- Your instructions -
Scan the records beneath this line for the line holding "Tazza Regalo Festa" and the line holding "total: 302.27 -> 262.93", then transcribe exactly those two and all lines between.

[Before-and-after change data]
------------

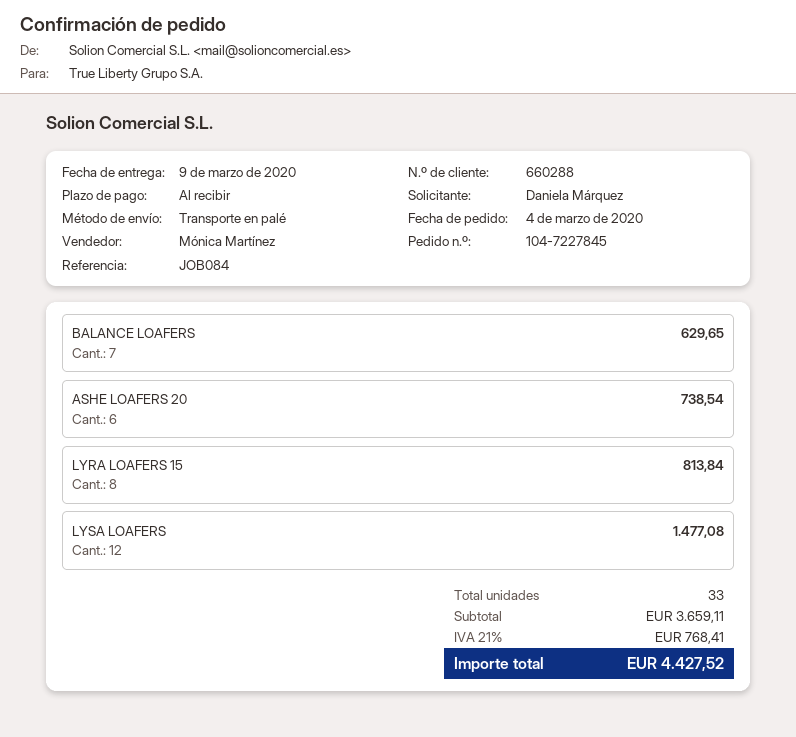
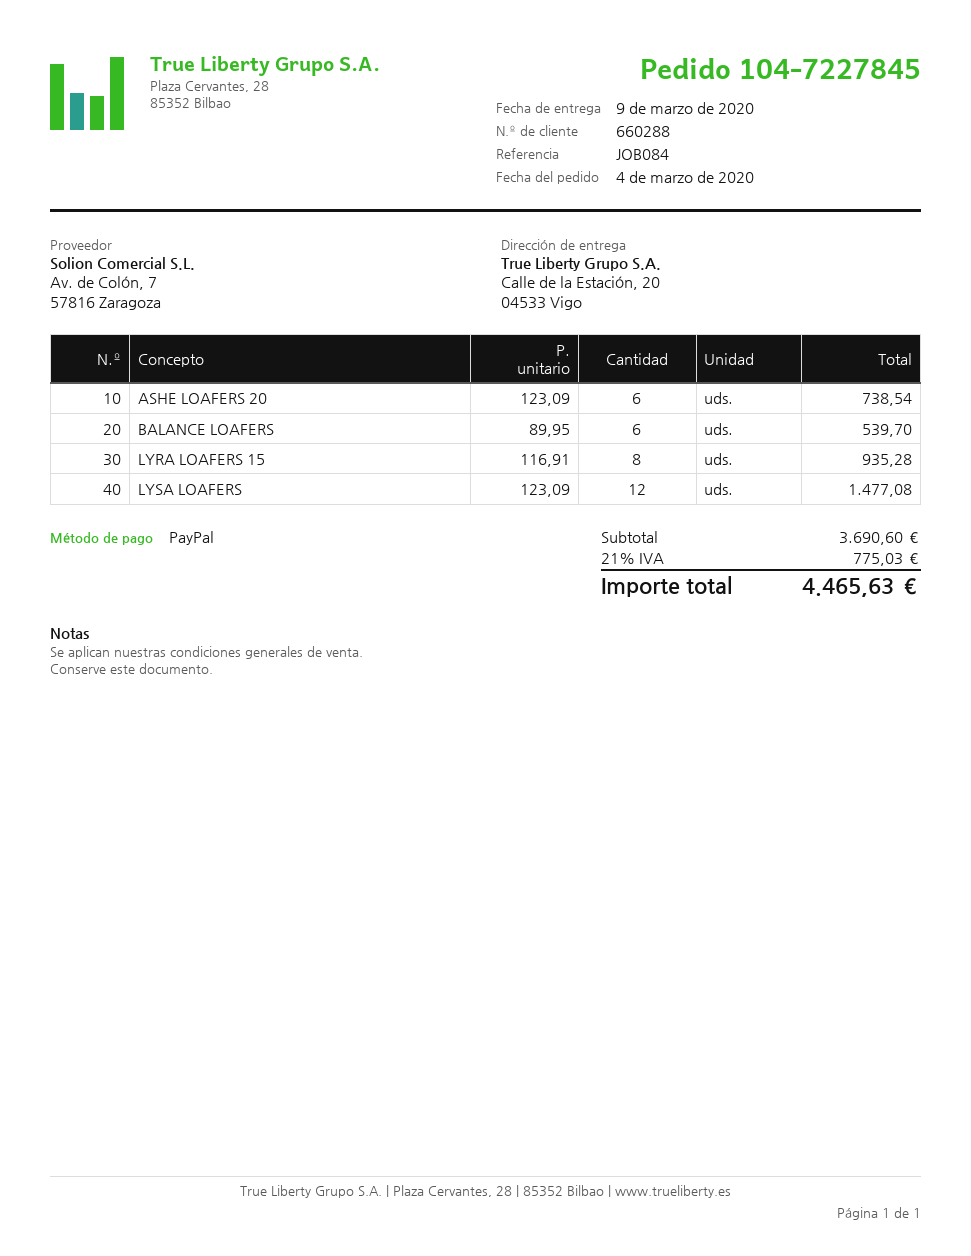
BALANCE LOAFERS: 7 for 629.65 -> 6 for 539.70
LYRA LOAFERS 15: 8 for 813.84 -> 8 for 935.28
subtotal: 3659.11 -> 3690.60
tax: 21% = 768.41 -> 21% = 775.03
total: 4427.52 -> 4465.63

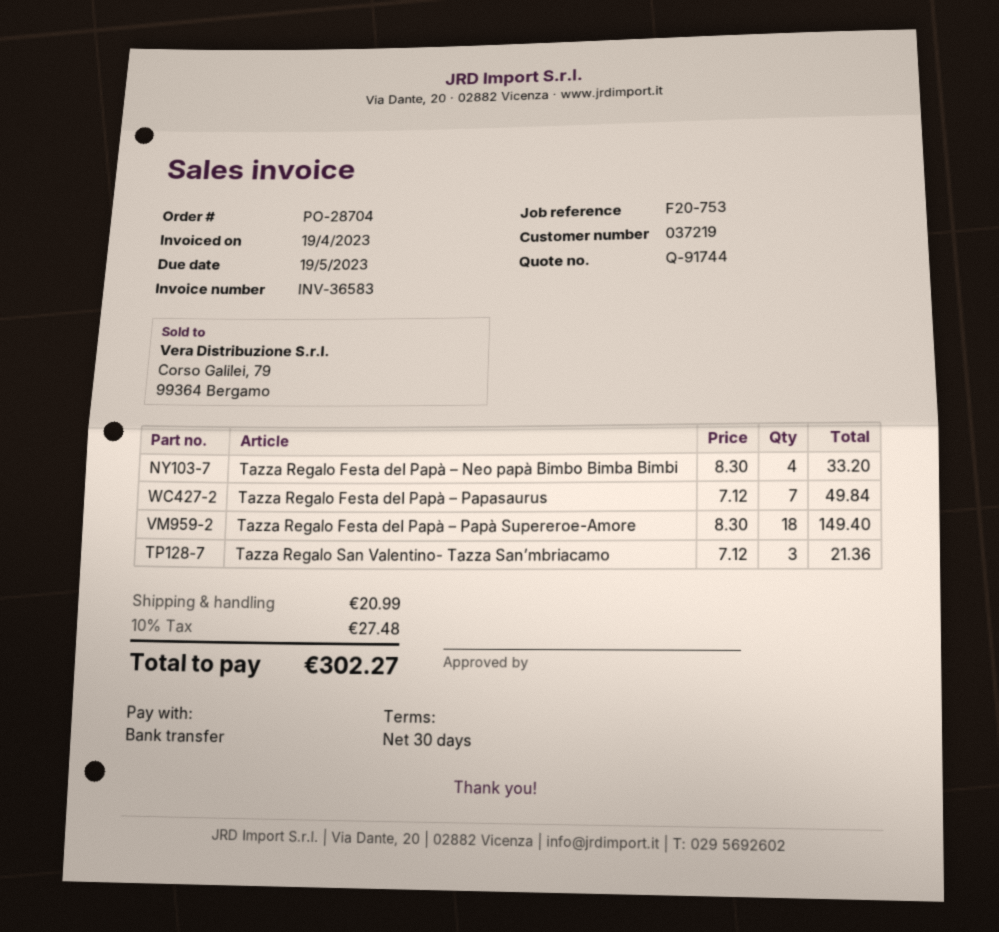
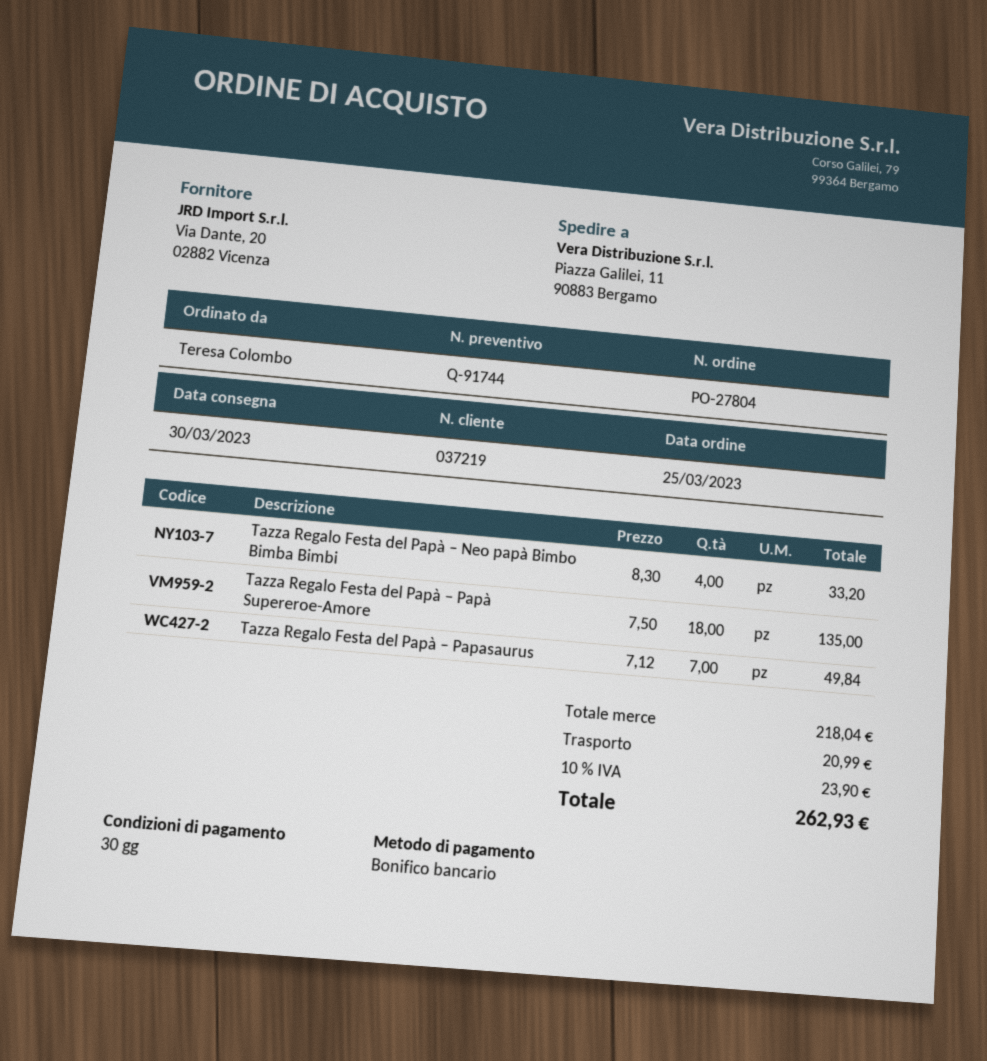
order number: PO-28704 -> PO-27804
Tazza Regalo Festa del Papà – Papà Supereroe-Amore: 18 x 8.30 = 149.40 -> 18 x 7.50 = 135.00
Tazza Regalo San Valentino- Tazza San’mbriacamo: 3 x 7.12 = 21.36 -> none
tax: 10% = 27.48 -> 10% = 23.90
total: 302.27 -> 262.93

------------

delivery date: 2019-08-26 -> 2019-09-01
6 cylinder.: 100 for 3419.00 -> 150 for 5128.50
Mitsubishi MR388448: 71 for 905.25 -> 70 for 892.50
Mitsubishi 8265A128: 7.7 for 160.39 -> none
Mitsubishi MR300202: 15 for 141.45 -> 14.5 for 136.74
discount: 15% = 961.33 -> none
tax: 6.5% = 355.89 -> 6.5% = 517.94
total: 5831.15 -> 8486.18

------------

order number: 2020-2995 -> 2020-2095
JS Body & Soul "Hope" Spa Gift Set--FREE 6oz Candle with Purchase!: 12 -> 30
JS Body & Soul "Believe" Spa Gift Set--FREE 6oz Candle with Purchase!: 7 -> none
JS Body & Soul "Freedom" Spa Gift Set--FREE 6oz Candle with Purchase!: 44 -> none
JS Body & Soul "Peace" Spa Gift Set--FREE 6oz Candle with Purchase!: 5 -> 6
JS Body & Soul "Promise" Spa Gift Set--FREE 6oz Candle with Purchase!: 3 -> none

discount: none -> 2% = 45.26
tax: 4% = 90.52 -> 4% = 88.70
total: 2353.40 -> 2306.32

------------

- Expected answer -
Tazza Regalo Festa del Papà – Papà Supereroe-Amore: 18 x 8.30 = 149.40 -> 18 x 7.50 = 135.00
Tazza Regalo San Valentino- Tazza San’mbriacamo: 3 x 7.12 = 21.36 -> none
tax: 10% = 27.48 -> 10% = 23.90
total: 302.27 -> 262.93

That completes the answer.